Devices are what drive the machine, and while the machine is larger than the sum of its parts, it is still on a level just its parts put together. Things like satire, irony, alliteration, ethos, logos, pathos, and so forth are strictly neutral concepts. No one has claim to them. They have fairly stringent definitions and if a piece of writing or whatever does not fit those criteria, it is not that device (i.e. you couldn’t argue that McCarthy ever used logos as his primary means of putting forth his ideas on communism).

Hence my claim. I never said one should not study these devices as used by others, in fact I stated quite the opposite. My only caveat was that you should study what the technique itself is, probably first so that you can recognize it. Learn the devices and then go to works to see how they are executed. Each artist tends to have his own way of weaving in various concepts and techniques, and sometimes these executions even vary from work to work under the same creator.

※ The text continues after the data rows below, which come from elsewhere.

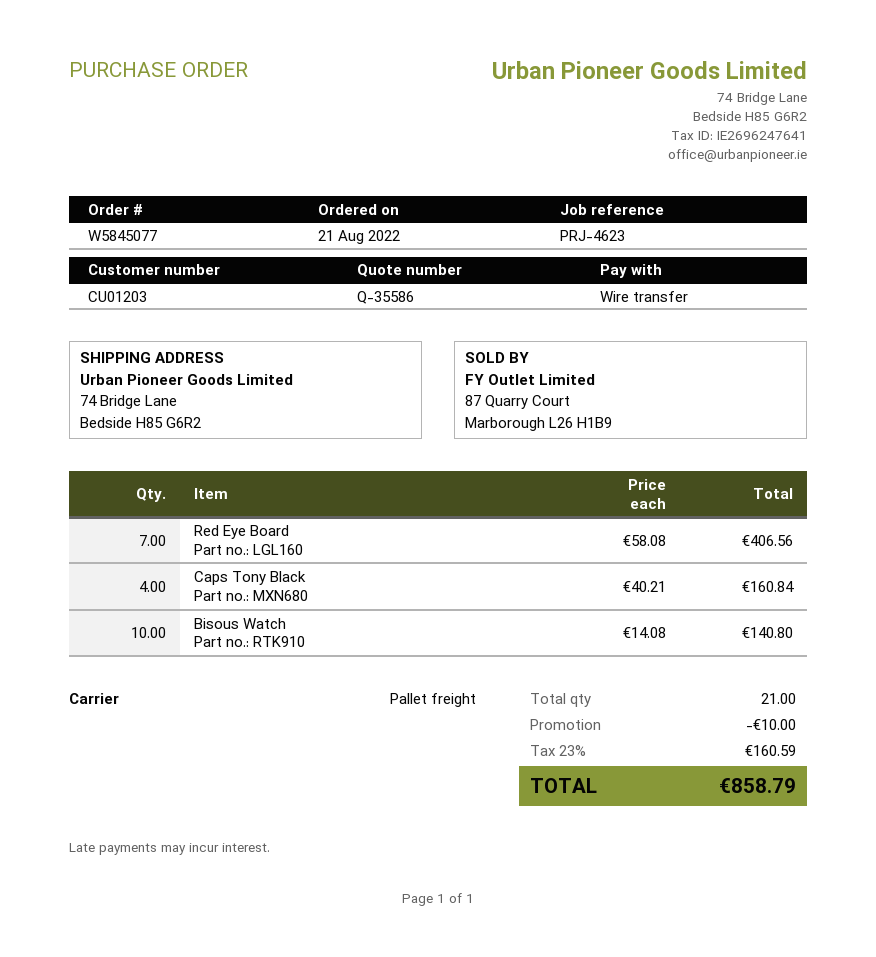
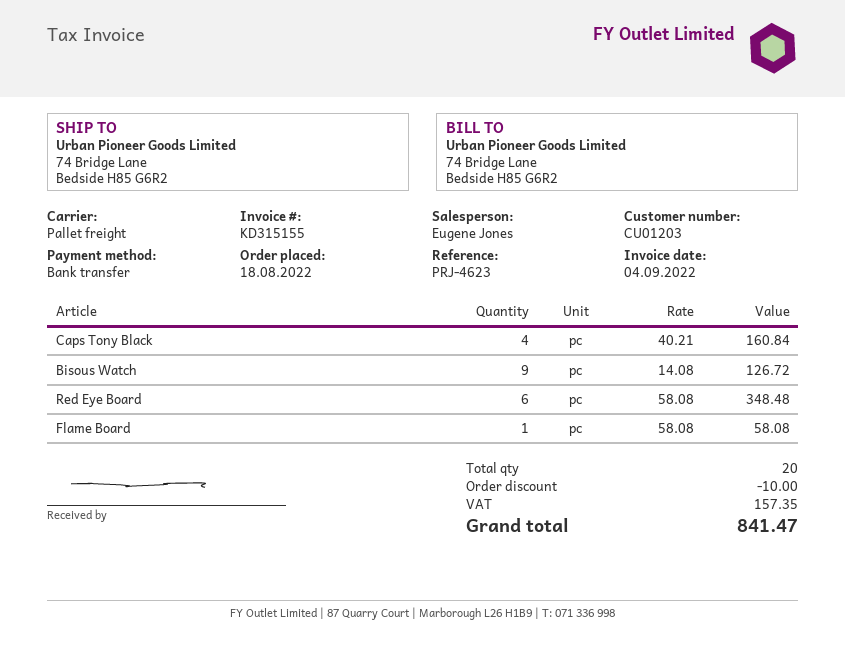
order date: 2022-08-21 -> 2022-08-18
Red Eye Board: 7 x 58.08 = 406.56 -> 6 x 58.08 = 348.48
Bisous Watch: 10 x 14.08 = 140.80 -> 9 x 14.08 = 126.72
Flame Board: none -> 1 x 58.08 = 58.08
total quantity: 21 -> 20
tax: 160.59 -> 157.35
total: 858.79 -> 841.47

The advantage to putting a heavy emphasis to studying techniques outside of works is that you acquire the pieces yourself and can then use them to build something of your own. Another for instance, pointillism or cubism came about because the creators took from the library of devices they had and constructed them to form something entirely new. Had they instead spent their time just studying Michaelangelo, Leonardo, or Albrecht Altdorfer, they may not have been able to make the breakthroughs that they did. Studying the creators’ works will teach you how to create as they did, but studying the whats, whys, and hows behind the work itself will teach you how to create.

 
10. Liz

You are missing a key part of the definition of “copying or plagarism”: it is morally wrong to copy someone else’s work and pass it off as your own, without citation or acknowledgement. Those of us who practice imitating others work do so with the free admission that it is not our own, and would probably never presume to publish, hand in, or otherwise take credit for such work. The point is in the exercise of imitation, not in the end product.

Really, we’re getting at the same point. We both want to understand how various techniques are used in great works by great men (in the sense of humanity). However, we insist that you can learn this so much faster by doing than by studying. We advocate imitation as a means to better understand the “whats, whys, and hows behind the work,” getting our hands dirty in the creation of a work instead of observing it as an enigma from afar. To get inside of the brain of the artist, to see how others have played off this “library of devices,” only in a much more intimate setting than a textbook or classroom can afford. Imitation is the springboard to invention through understanding, not slavish copying.

And also, studying and imitation is not exclusive of original creation. We don’t spend all our time just imitating; instead, the two processes must be simultaneous. Study, imitate, learn, apply, create: all steps are important to the creation process, all happening simultaneously in a chaos of imagination.

(And I don’t mean to make imitation sound easy! It is hard work!)